TRY IT: Your answer should be the lines below from the one holding "quote number: Y2018/987 -> Y2018/897" through the one holding "total: 2157.97 -> 1833.77", copied exactly and with nothing else.

INPUT MATERIAL:
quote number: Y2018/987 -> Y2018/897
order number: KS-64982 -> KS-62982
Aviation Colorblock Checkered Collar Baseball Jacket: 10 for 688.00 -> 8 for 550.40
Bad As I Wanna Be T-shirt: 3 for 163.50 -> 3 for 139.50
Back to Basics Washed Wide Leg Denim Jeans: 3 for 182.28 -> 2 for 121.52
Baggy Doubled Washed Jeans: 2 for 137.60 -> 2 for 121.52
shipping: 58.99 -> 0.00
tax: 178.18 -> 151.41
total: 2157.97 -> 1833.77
==
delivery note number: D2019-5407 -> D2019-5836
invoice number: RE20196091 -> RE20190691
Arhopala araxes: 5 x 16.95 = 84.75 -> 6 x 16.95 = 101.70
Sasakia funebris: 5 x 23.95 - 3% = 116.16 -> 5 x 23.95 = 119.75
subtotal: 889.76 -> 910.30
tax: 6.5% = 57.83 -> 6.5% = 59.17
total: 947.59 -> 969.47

WRITTEN SOLUTION:
quote number: Y2018/987 -> Y2018/897
order number: KS-64982 -> KS-62982
Aviation Colorblock Checkered Collar Baseball Jacket: 10 for 688.00 -> 8 for 550.40
Bad As I Wanna Be T-shirt: 3 for 163.50 -> 3 for 139.50
Back to Basics Washed Wide Leg Denim Jeans: 3 for 182.28 -> 2 for 121.52
Baggy Doubled Washed Jeans: 2 for 137.60 -> 2 for 121.52
shipping: 58.99 -> 0.00
tax: 178.18 -> 151.41
total: 2157.97 -> 1833.77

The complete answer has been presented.